# Full bottles!



## Joanie (Jan 17, 2007)

I've been busy this evening!

Here's the Cayuga. I managed to get 10 bottles and I'm delighted. This is my first official vine to wine. My hands still hurt from the squeezing!







These next 2 are Vignoles...all 24 bottles!















It all looks so purdy!


----------



## NorthernWinos (Jan 17, 2007)

Very nice Joan...anxious to see the labels....

For someone who doesn't drink much wine you sure are doing a terrific job...


----------



## Wade E (Jan 17, 2007)

Yes it does Joan, Do you folter because that looks scrum diddly umptious!


----------



## jobe05 (Jan 17, 2007)

Joan, You don't drink much wine also, Neither do I






our wine looks great! You should be proud of your vine to wine, not to many of us have ventured into that territory yet.


----------



## Joanie (Jan 17, 2007)

No, Wade, I don't folter. I don't filter either! =)

NW... I posted the Cayuga label and the other gets that bothersome Vignoles I was having such trouble with the other night. =)


----------



## Angell Wine (Jan 17, 2007)

Nice, Very nice Joan.


----------



## sangwitch (Jan 17, 2007)

that's awesome Joan. I'm going to use that pic to make a texture in photoshop.


----------



## Joanie (Jan 17, 2007)

I want to see it!!


----------



## NorthernWinos (Jan 17, 2007)

Joan said:


> =)NW... I posted the Cayuga label and the other gets that bothersome Vignoles I was having such trouble with the other night. =)

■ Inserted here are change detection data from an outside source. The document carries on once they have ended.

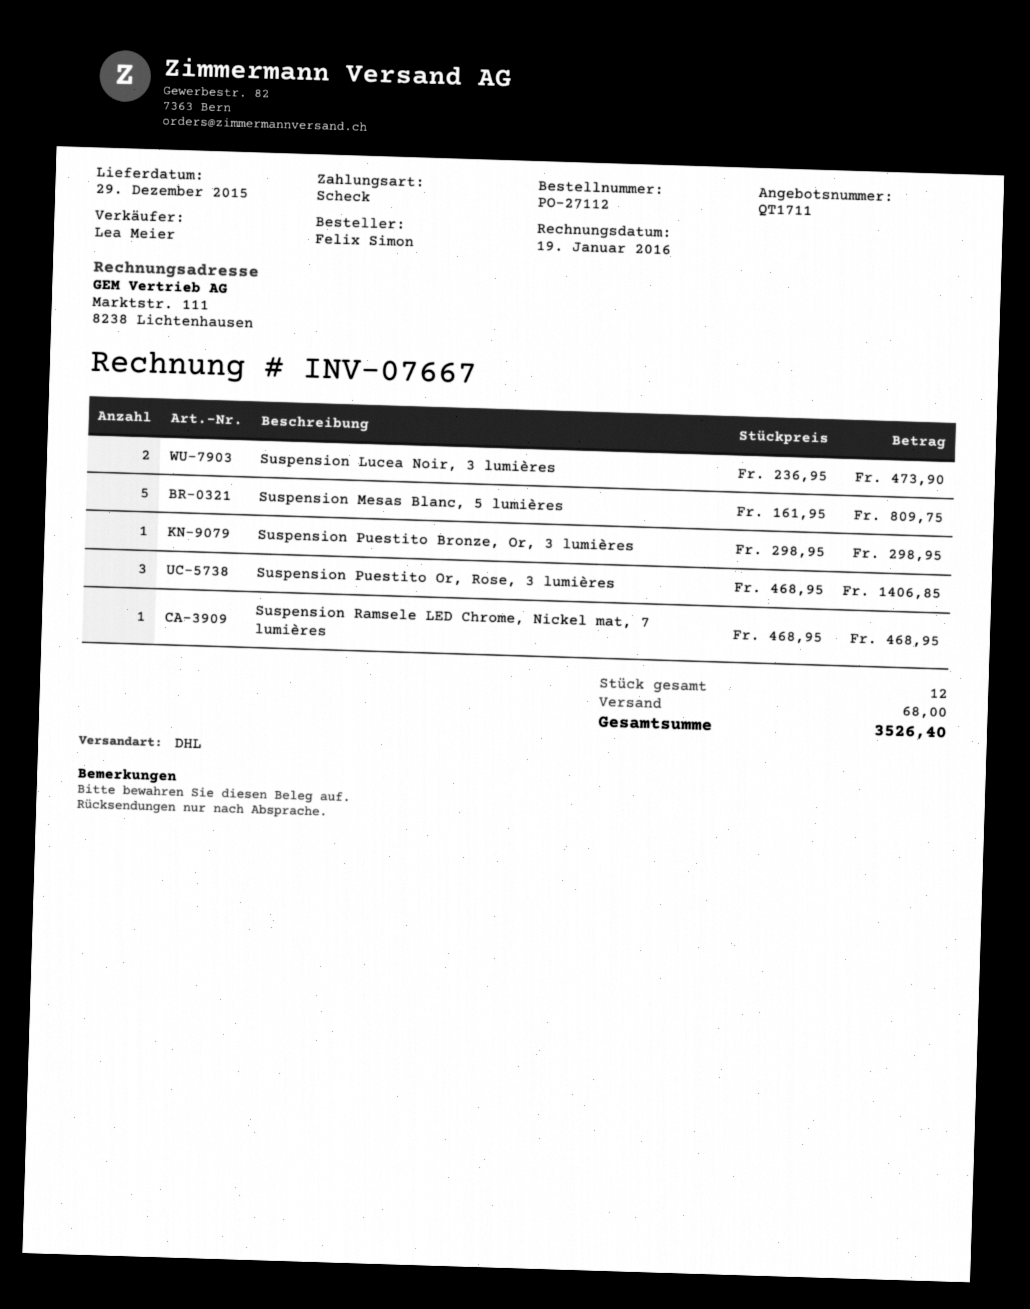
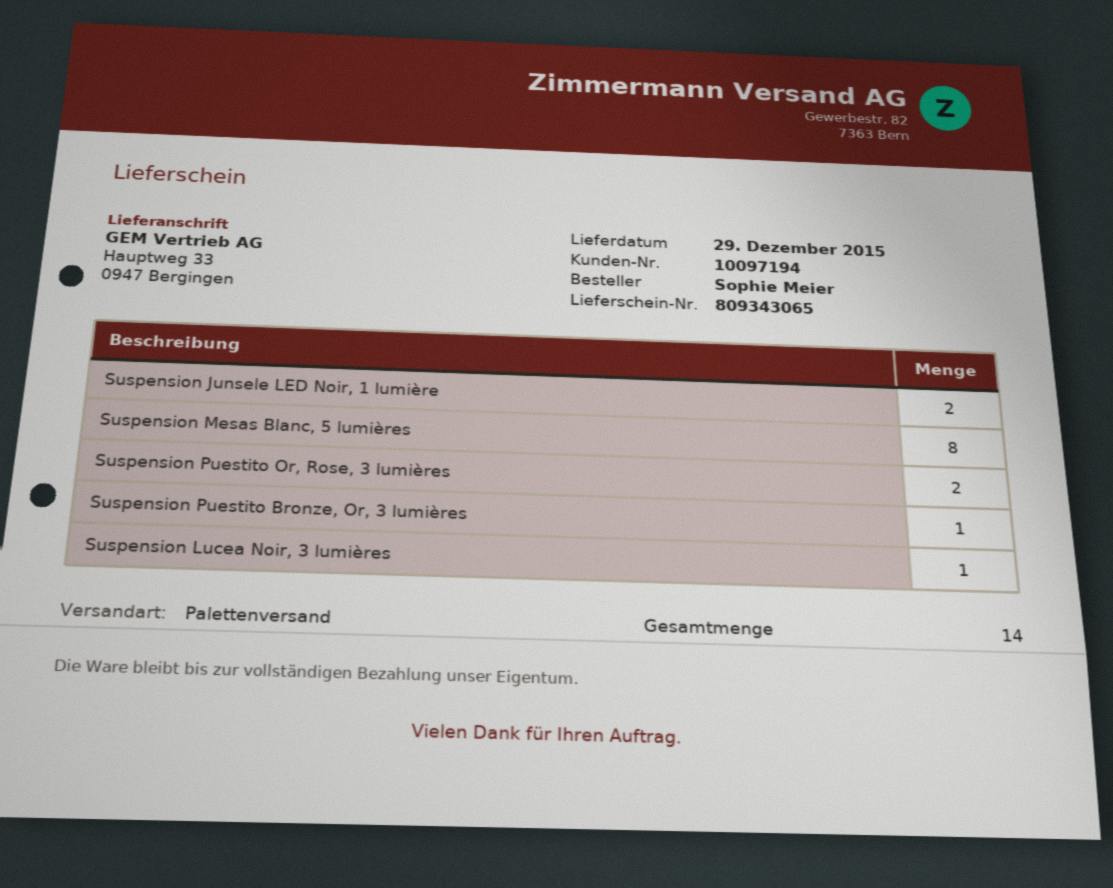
ordered by: Felix Simon -> Sophie Meier
shipping method: DHL -> pallet freight
Suspension Lucea Noir, 3 lumières: 2 -> 1
Suspension Mesas Blanc, 5 lumières: 5 -> 8
Suspension Puestito Or, Rose, 3 lumières: 3 -> 2
Suspension Ramsele LED Chrome, Nickel mat, 7 lumières: 1 -> none
Suspension Junsele LED Noir, 1 lumière: none -> 2
total quantity: 12 -> 14

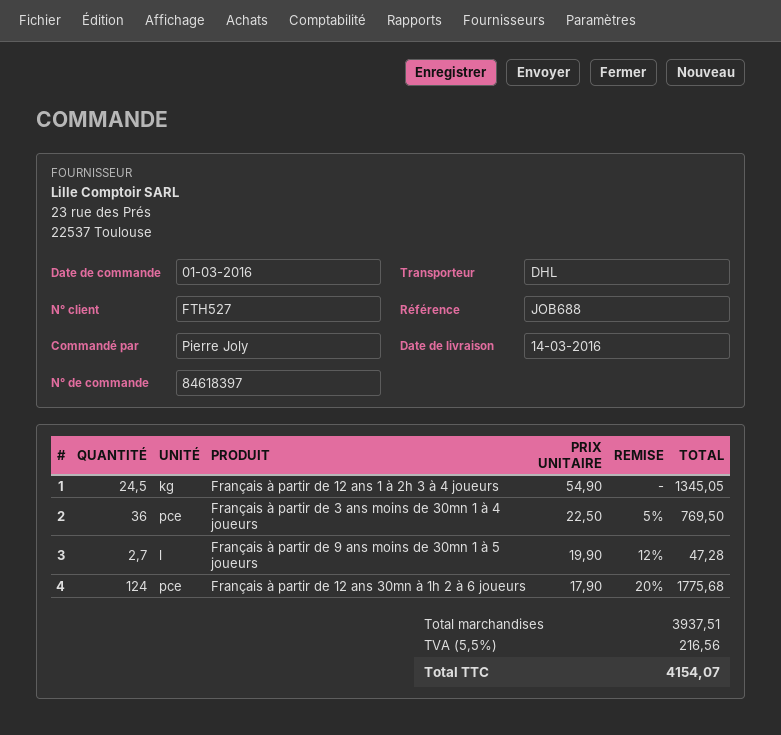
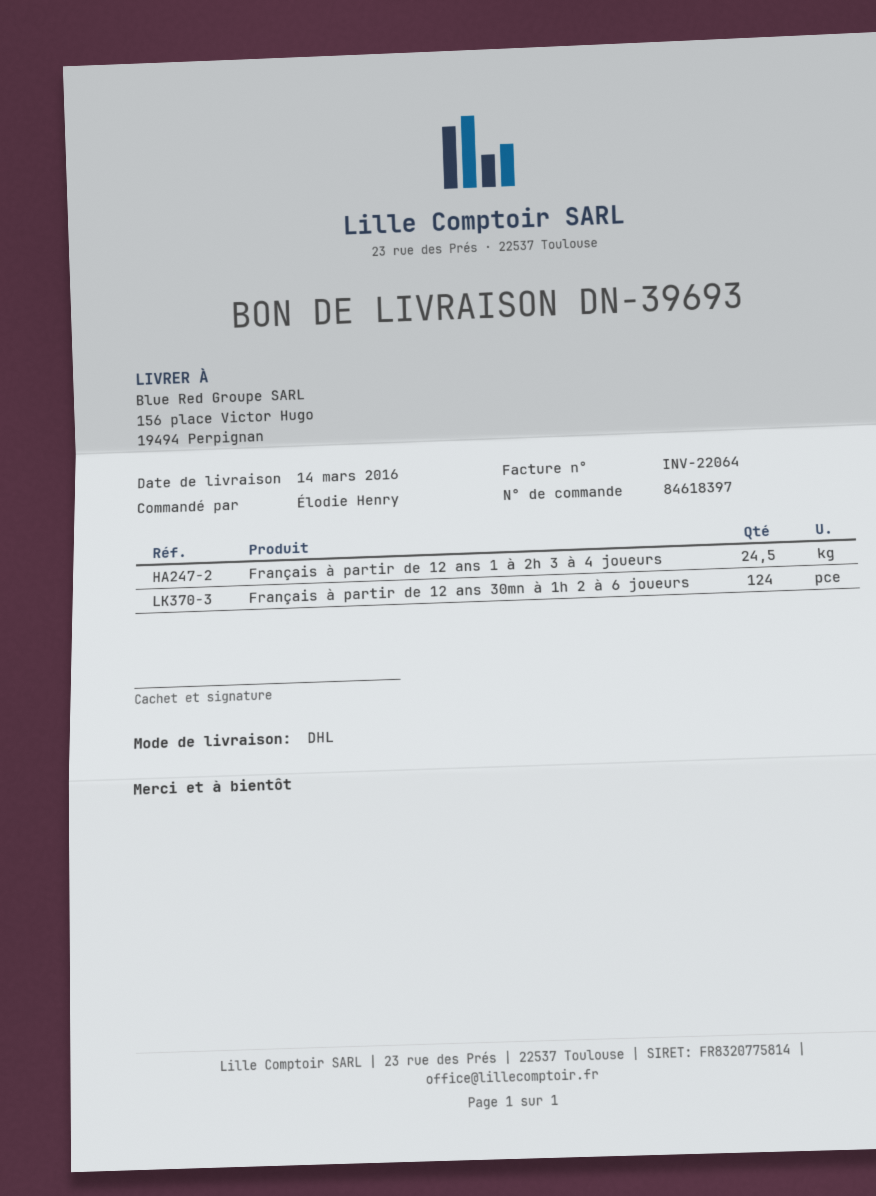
ordered by: Pierre Joly -> Élodie Henry
Français à partir de 3 ans moins de 30mn 1 à 4 joueurs: 36 -> none
Français à partir de 9 ans moins de 30mn 1 à 5 joueurs: 2.7 -> none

I liked your original Vignoles label best!!!!


----------



## geocorn (Jan 17, 2007)

Beautiful looking wine! If it tastes half as good as it looks, it will be superb.


----------



## Waldo (Jan 18, 2007)

Very nice joan.looks awesome *Edited by: Waldo *


----------



## grapeman (Jan 18, 2007)

Pure liquid gold Joan! It's a good thing you don't drink too much wine. As good as the Cayuga looks with only 10 bottles, I would be gone in about a week






I foresee an entry or two coming up in competition


----------



## jsmahoney (Jan 18, 2007)

Really nice Joan! It does look purdie!


----------



## Bill B (Jan 18, 2007)

Very nice Joan. They look fantastic
<DIV SuperAdBlocker_DIV_Elements="0" SuperAdBlocker_OnMove_Hooked="0" SuperAdBlocker__Hooked="0" SuperAdBlocker_DIV_FirstLook="0">Bill


----------



## Joanie (Jan 18, 2007)

Thank you friends! I'm very pleased with it all *35* bottles! I missed one when I counted! =) I haven't printed labels yet but I think they will look good all dressed up!


----------



## Wade E (Jan 18, 2007)

Absolutely! vBut they look very good in their Birthday suit too!


----------



## Francie (Jan 18, 2007)

Hey Joan!!


Those bottle look absolutely great!!! What a wonderful job you did!!! Please let us know how they taste!!!
Francie


----------



## Joanie (Jan 18, 2007)

Both taste good!! The Cayuga is especially nice! They will be do-overs next fall! =)


----------



## Mack (Jan 19, 2007)

Joan those are beautiful wines. Congratulations! 
(1)In ref to your
comment on squeezing, did you squeeze the grapes with you hands?
(2) Your comment on that there are many ways of making wine, I am
presently, 1-19-07, trying something called "Wonder Wine," from a small
kit that a home winemaker dealer in Brasstown, NC, gave me to try. It
contains a small packet of wine crystals, yeast and wine clarifier and make
6 bottles, after six weeks. Ha, I'll try anything and I guess this is the
limit. Thanks for your info and take care of your beautiful wine.


mack


----------



## Bill (Jan 19, 2007)

Joan: 
It looks great . 
I am another that dosen't drink much wine


----------



## Mack (Jan 19, 2007)

By the way, the dealer I mentioned in my post is: 


Will Lake
10079 Old Hwy 64 West
Brasstown, NC 28902


telephone: 828-389-6799


emal: [email protected]


He sell kits and equipment, but he also does somethig unusual. He
will make the wine kit for the person and charges $ 60.00, per kit.
He also is very knowledgeable about wine. He consults withs everal
local wineries and loves to talk about wine. 


mack*Edited by: Mack *


----------



## Joanie (Jan 19, 2007)

Hi Mack! Welcome to the forum!! You will love it here! 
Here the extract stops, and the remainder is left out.